Merritt wasn’t sure why Belmont had insisted on attending the session, but there he was, sitting on a rickety bench in his crisp designer suit and looking overdressed for the rugged environment. With setup almost complete, Merritt wandered up to his side, hoping he passed for relaxed. He kept his hands in his pockets to hide their subtle tremor.

The awaiting pain didn’t scare him. What scared him was having witnesses to his descent into helplessness. He’d seen the effect the poison had on the biosimulator’s digital models. His soldiers—his subordinates—would see him in that same wretched state. The programmers would have video footage accompanied by a digital log of his screams, his cries, and his uncontrolled writhing.

Belmont would see it all too. Belmont, who had finally grown to respect him, would see him torn down to his weakest state.

He hadn’t thought this plan through. He hadn’t considered the damage it could do to his reputation as a newly minted blue-tie leader who was expected to maintain self-control at all times. He only hoped that the allies he chose to help with the test would keep his confidence.

“Are you sure you want to stay and observe?” he asked Belmont in a faux casual tone. “It’s going to get boring and repetitive.”

“Any time one of my underlings decides to do something stupid and self-destructive, I clear out my schedule and make popcorn.”

Merritt was about to laugh off the comment when Belmont reached into his messenger bag, pulling out a literal bag of popcorn. Merritt folded his arms, jokingly indignant.

Belmont held out the bag. “Want some?” Merritt gave him a slow blink, and he laughed. “I love that disgruntled look on your face.”

Across the field, Merritt noticed Balbo break away from a conversation with one of the programmers, and he felt a sudden urge to reintroduce her to Belmont. He wanted Belmont to know her, to see her worth as a soldier the same way he’d finally learned to see Merritt’s. “I’ll be right back,” he said to Belmont as he jogged up to catch her.

Moments later, he returned to the bench with Balbo at his side. He was relieved when Belmont stood to greet her; he’d half expected Belmont to maintain his usual insolent sprawl. “Belmont,” he said, somewhat breathless from excitement. “This is Chem Ops Colonel Balbo.”

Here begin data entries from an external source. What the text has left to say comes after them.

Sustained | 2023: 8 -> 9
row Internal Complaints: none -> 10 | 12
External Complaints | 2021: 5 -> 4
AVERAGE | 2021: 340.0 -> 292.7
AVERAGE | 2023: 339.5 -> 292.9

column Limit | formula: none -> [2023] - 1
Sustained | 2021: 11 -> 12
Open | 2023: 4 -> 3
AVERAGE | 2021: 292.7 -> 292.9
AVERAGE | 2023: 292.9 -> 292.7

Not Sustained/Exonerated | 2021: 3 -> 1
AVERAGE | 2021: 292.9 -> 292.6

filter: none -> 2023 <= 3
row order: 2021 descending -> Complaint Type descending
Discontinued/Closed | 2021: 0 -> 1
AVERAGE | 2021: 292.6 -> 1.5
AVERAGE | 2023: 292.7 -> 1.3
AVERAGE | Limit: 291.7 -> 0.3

“We’ve met before,” Belmont said, his slight smile suggesting that he was humoring Merritt.

“No, you met Captain Balbo. But even then, she should have been Colonel Balbo.”

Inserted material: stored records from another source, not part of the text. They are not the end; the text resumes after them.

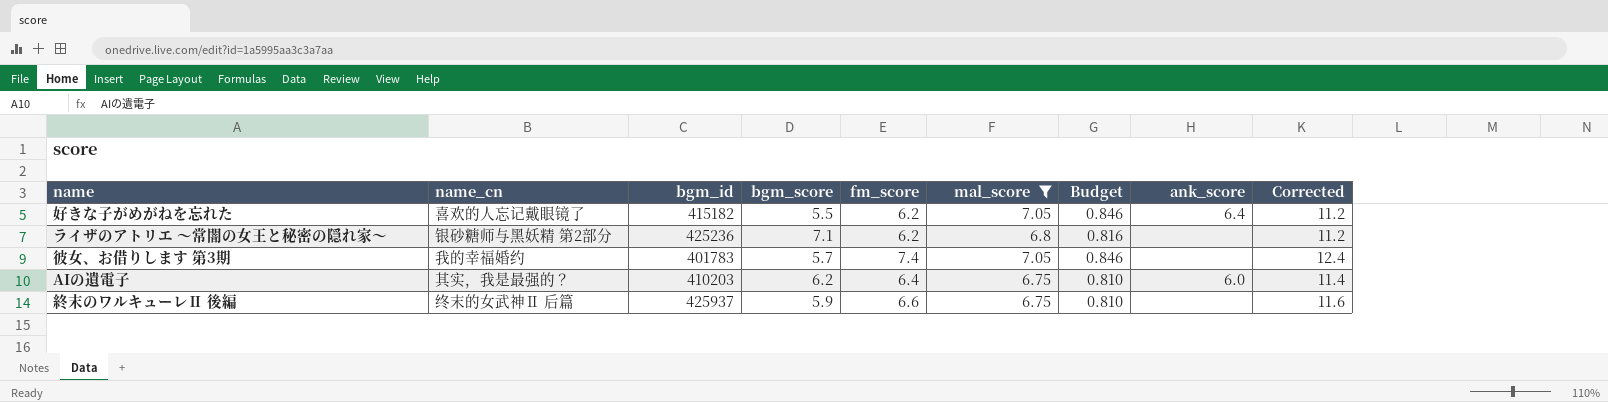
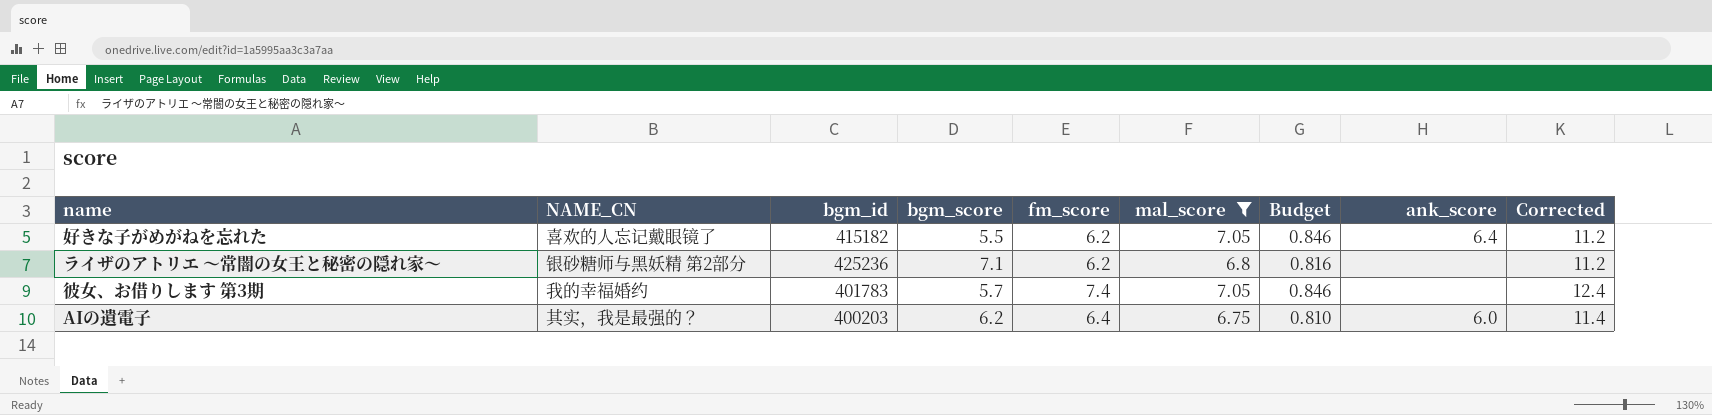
column name: name_cn -> NAME_CN
row 終末のワルキューレⅡ 後編: 终末的女武神Ⅱ 后篇 | 425937 | 5.9 | 6.6 | 6.75 | 0.810 | none | 11.6 -> none
AIの遺電子 | bgm_id: 410203 -> 400203

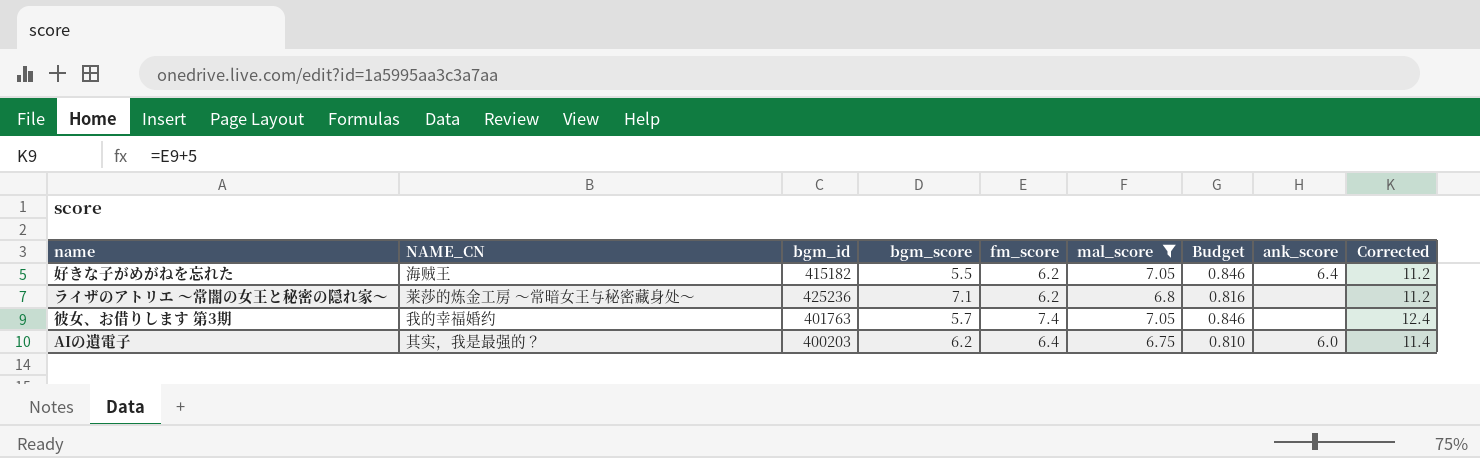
好きな子がめがねを忘れた | NAME_CN: 喜欢的人忘记戴眼镜了 -> 海贼王
ライザのアトリエ ～常闇の女王と秘密の隠れ家～ | NAME_CN: 银砂糖师与黑妖精 第2部分 -> 莱莎的炼金工房 ～常暗女王与秘密藏身处～
彼女、お借りします 第3期 | bgm_id: 401783 -> 401763

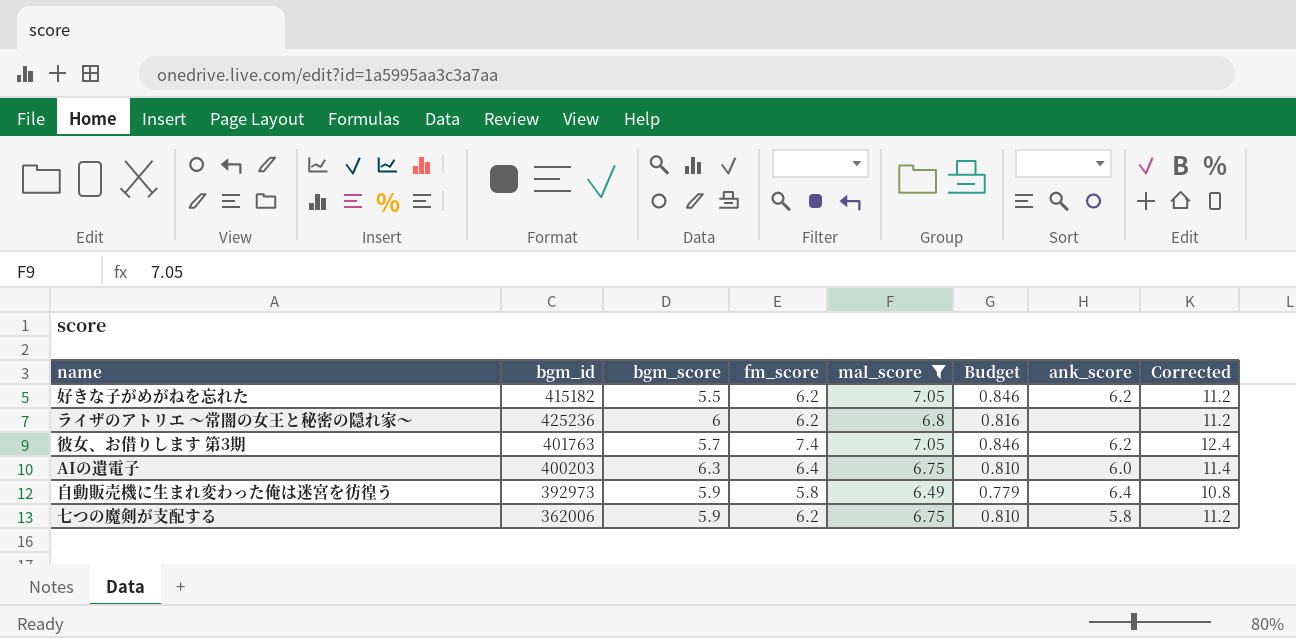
column NAME_CN | position: 2 -> none
好きな子がめがねを忘れた | ank_score: 6.4 -> 6.2
ライザのアトリエ ～常闇の女王と秘密の隠れ家～ | bgm_score: 7.1 -> 6
彼女、お借りします 第3期 | ank_score: none -> 6.2
AIの遺電子 | bgm_score: 6.2 -> 6.3
row 自動販売機に生まれ変わった俺は迷宮を彷徨う: none -> 392973 | 5.9 | 5.8 | 6.49 | 0.779 | 6.4 | 10.8
row 七つの魔剣が支配する: none -> 362006 | 5.9 | 6.2 | 6.75 | 0.810 | 5.8 | 11.2

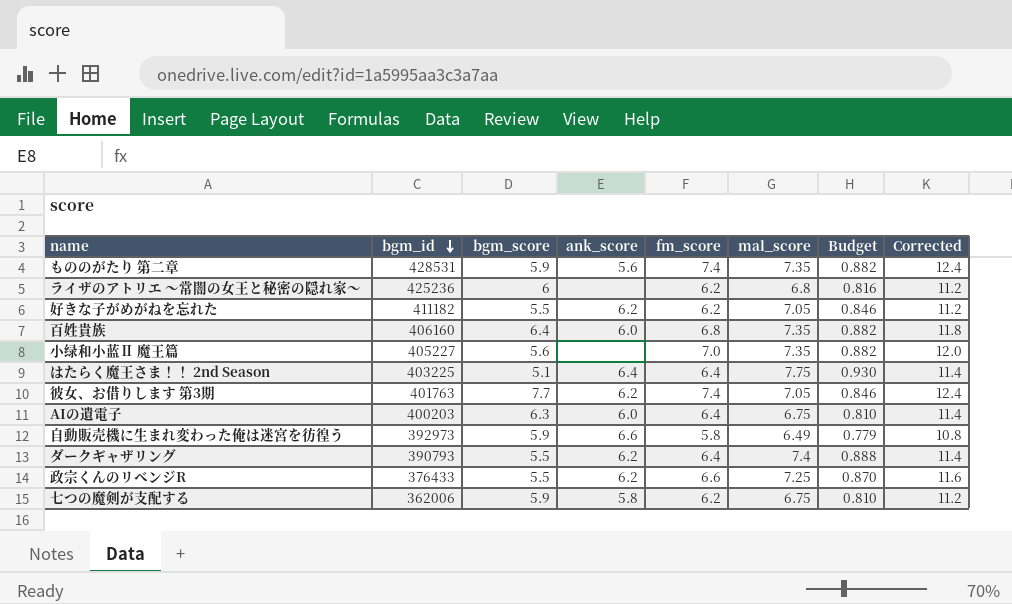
filter: mal_score <= 7.05 -> none
row order: none -> bgm_id descending
column ank_score | position: 7 -> 4
好きな子がめがねを忘れた | bgm_id: 415182 -> 411182
彼女、お借りします 第3期 | bgm_score: 5.7 -> 7.7
自動販売機に生まれ変わった俺は迷宮を彷徨う | ank_score: 6.4 -> 6.6

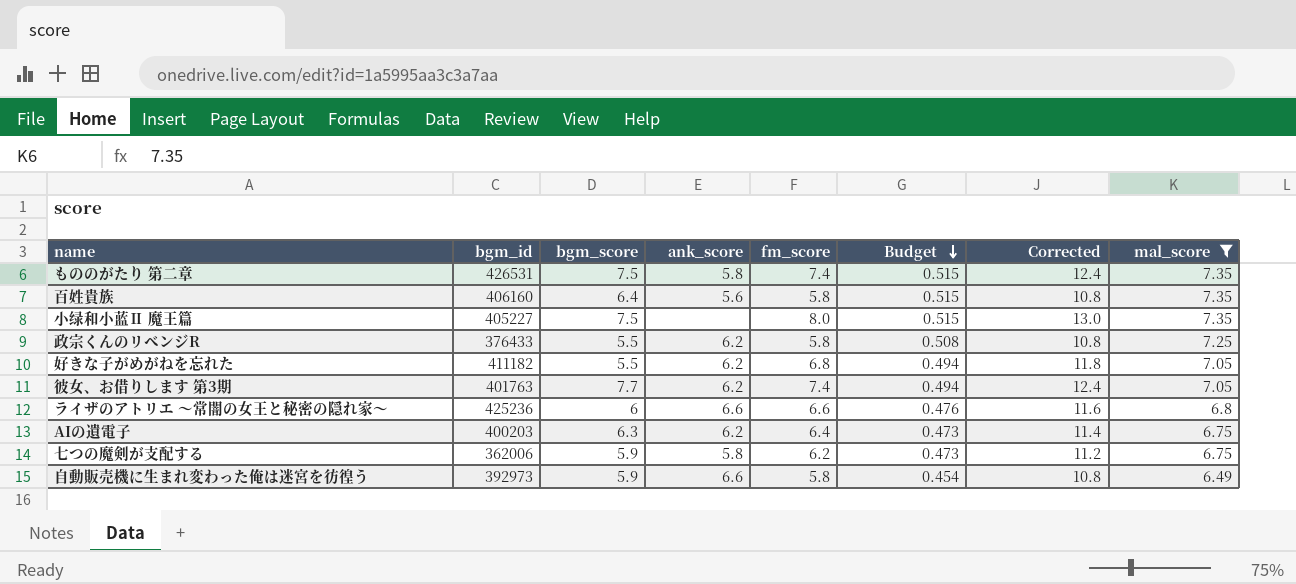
filter: none -> mal_score <= 7.35
row order: bgm_id descending -> Budget descending
column Budget | formula: [mal_score] * 0.12 -> [mal_score] * 0.07
column mal_score | position: 6 -> 8
もののがたり 第二章 | bgm_id: 428531 -> 426531
もののがたり 第二章 | bgm_score: 5.9 -> 7.5
もののがたり 第二章 | ank_score: 5.6 -> 5.8
百姓貴族 | ank_score: 6.0 -> 5.6
百姓貴族 | fm_score: 6.8 -> 5.8
百姓貴族 | Corrected: 11.8 -> 10.8
小绿和小蓝Ⅱ 魔王篇 | bgm_score: 5.6 -> 7.5
小绿和小蓝Ⅱ 魔王篇 | fm_score: 7.0 -> 8.0
小绿和小蓝Ⅱ 魔王篇 | Corrected: 12.0 -> 13.0
政宗くんのリベンジR | fm_score: 6.6 -> 5.8
政宗くんのリベンジR | Corrected: 11.6 -> 10.8
好きな子がめがねを忘れた | fm_score: 6.2 -> 6.8
好きな子がめがねを忘れた | Corrected: 11.2 -> 11.8
ライザのアトリエ ～常闇の女王と秘密の隠れ家～ | ank_score: none -> 6.6
ライザのアトリエ ～常闇の女王と秘密の隠れ家～ | fm_score: 6.2 -> 6.6
ライザのアトリエ ～常闇の女王と秘密の隠れ家～ | Corrected: 11.2 -> 11.6
AIの遺電子 | ank_score: 6.0 -> 6.2

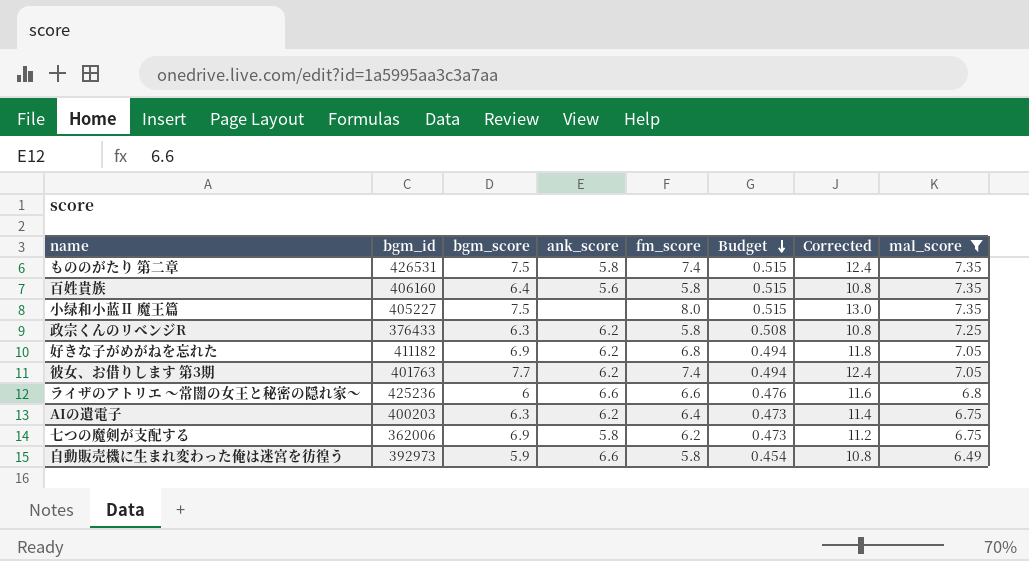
政宗くんのリベンジR | bgm_score: 5.5 -> 6.3
好きな子がめがねを忘れた | bgm_score: 5.5 -> 6.9
七つの魔剣が支配する | bgm_score: 5.9 -> 6.9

Balbo gave a shallow bow. “Good to see you again, sir.”

Belmont made a shooing motion with his hand. “It’s Belmont. ‘Sir’ is for the bedroom, not the office.”

Balbo lowered her professional façade, allowing a hint of her natural wicked smile to show through. Without missing a beat, she plucked at her climbing harness and replied, “I say the same about this thing, but the boss still makes us wear ‘em.”

Belmont shifted his gaze to Merritt’s harness. His focus lingering, he said playfully, “You’re giving me too many ideas too early in the morning, lady.”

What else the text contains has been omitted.